### Task
Copy each line below as it stands, but skip any picture it contains.

[Change detection data]
--------

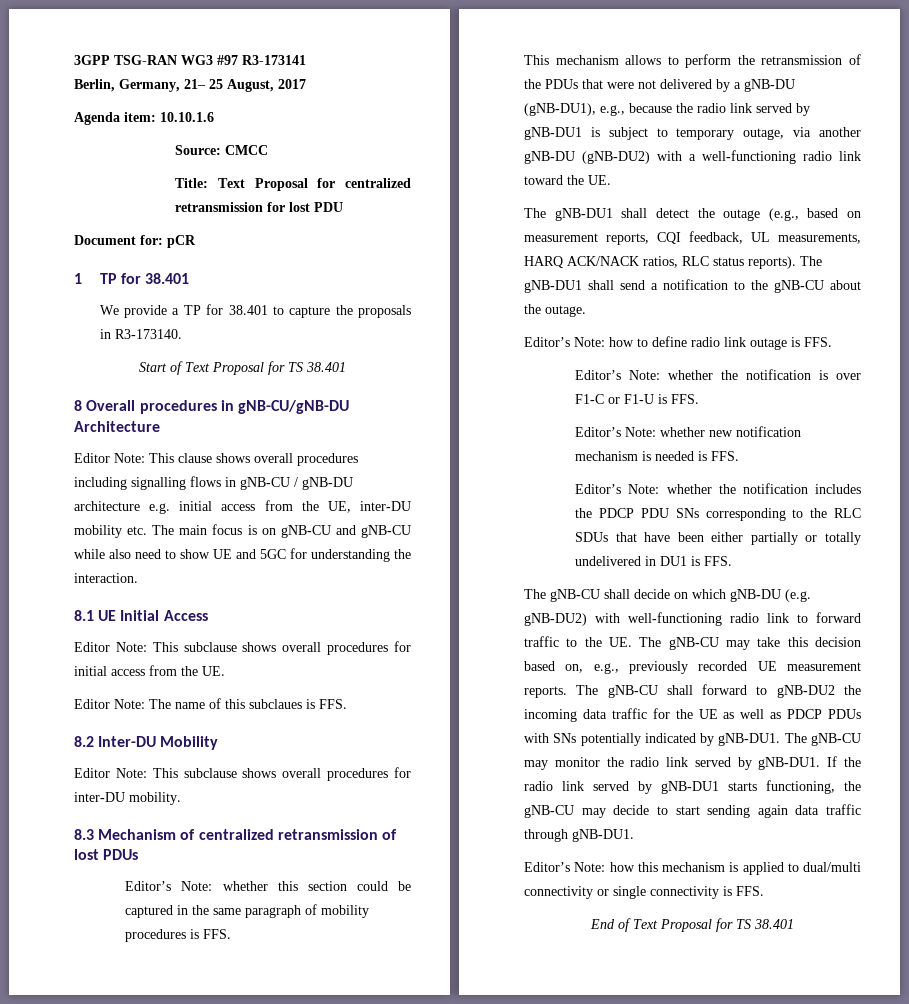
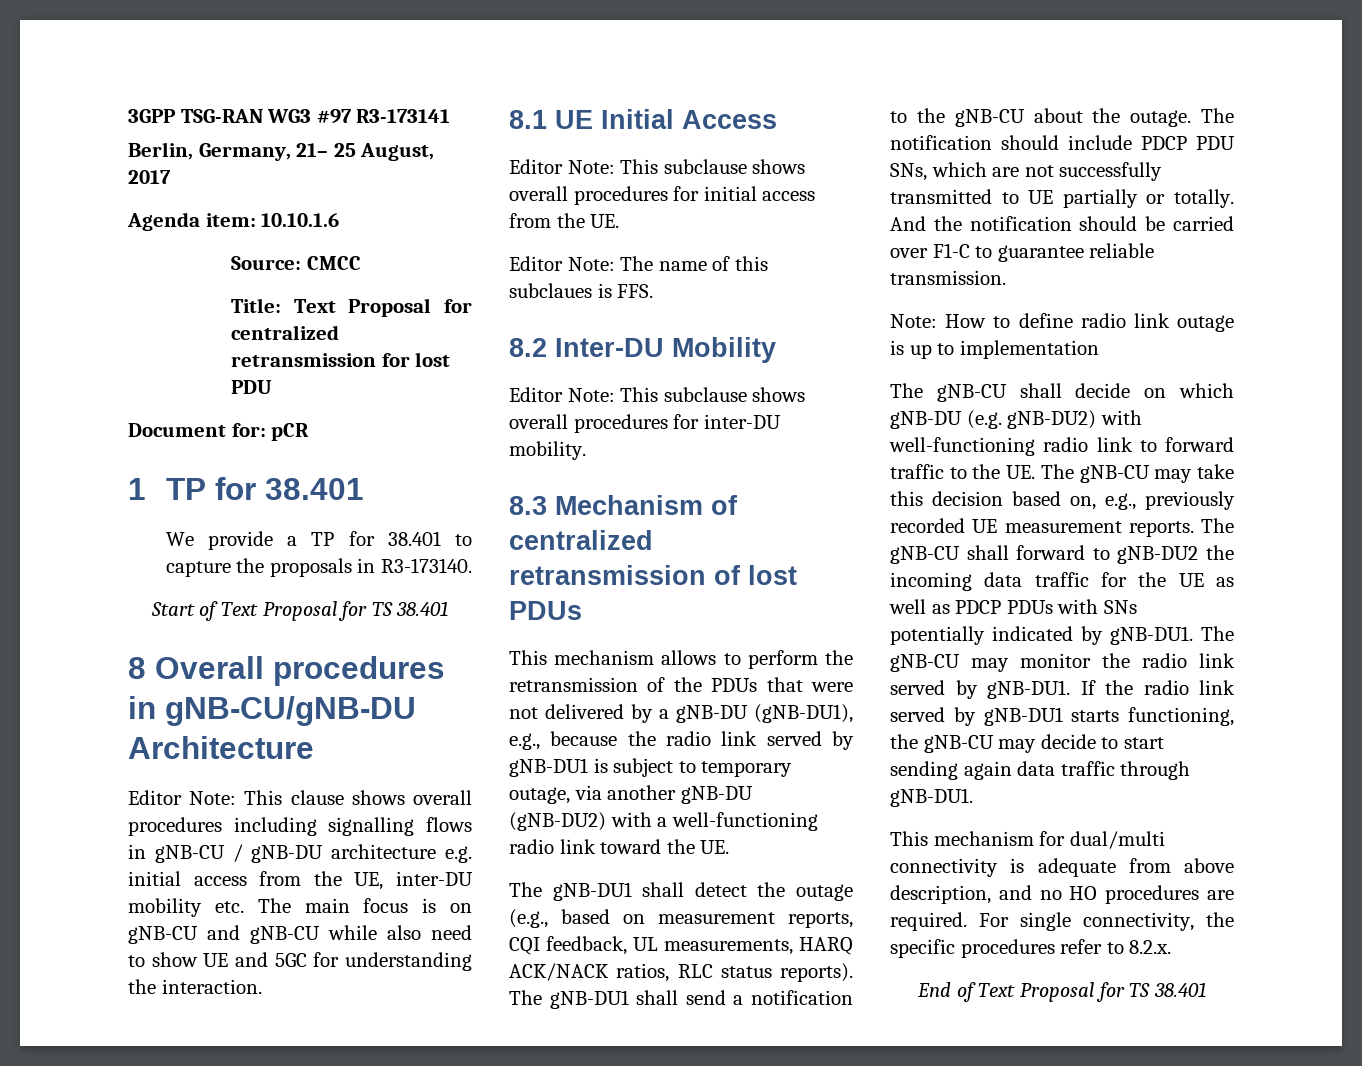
- Editor’s Note: whether this section could be captured in the same paragraph of mobility procedures is FFS.
- The gNB-DU1 shall send a notification to the gNB-CU about the outage.
- Editor’s Note: how to define radio link outage is FFS.
- Editor’s Note: whether the notification is over F1-C or F1-U is FFS.
- Editor’s Note: whether new notification mechanism is needed is FFS.
- Editor’s Note: whether the notification includes the PDCP PDU SNs corresponding to the RLC SDUs that have been either partially or totally undelivered in DU1 is FFS.
+ The gNB-DU1 shall send a notification to the gNB-CU about the outage. The notification should include PDCP PDU SNs, which are not successfully transmitted to UE partially or totally. And the notification should be carried over F1-C to guarantee reliable transmission.
+ Note: How to define radio link outage is up to implementation
- Editor’s Note: how this mechanism is applied to dual/multi connectivity or single connectivity is FFS.
+ This mechanism for dual/multi connectivity is adequate from above description, and no HO procedures are required. For single connectivity, the specific procedures refer to 8.2.x.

--------

### Exercise result
- Editor’s Note: whether this section could be captured in the same paragraph of mobility procedures is FFS.
- The gNB-DU1 shall send a notification to the gNB-CU about the outage.
- Editor’s Note: how to define radio link outage is FFS.
- Editor’s Note: whether the notification is over F1-C or F1-U is FFS.
- Editor’s Note: whether new notification mechanism is needed is FFS.
- Editor’s Note: whether the notification includes the PDCP PDU SNs corresponding to the RLC SDUs that have been either partially or totally undelivered in DU1 is FFS.
+ The gNB-DU1 shall send a notification to the gNB-CU about the outage. The notification should include PDCP PDU SNs, which are not successfully transmitted to UE partially or totally. And the notification should be carried over F1-C to guarantee reliable transmission.
+ Note: How to define radio link outage is up to implementation
- Editor’s Note: how this mechanism is applied to dual/multi connectivity or single connectivity is FFS.
+ This mechanism for dual/multi connectivity is adequate from above description, and no HO procedures are required. For single connectivity, the specific procedures refer to 8.2.x.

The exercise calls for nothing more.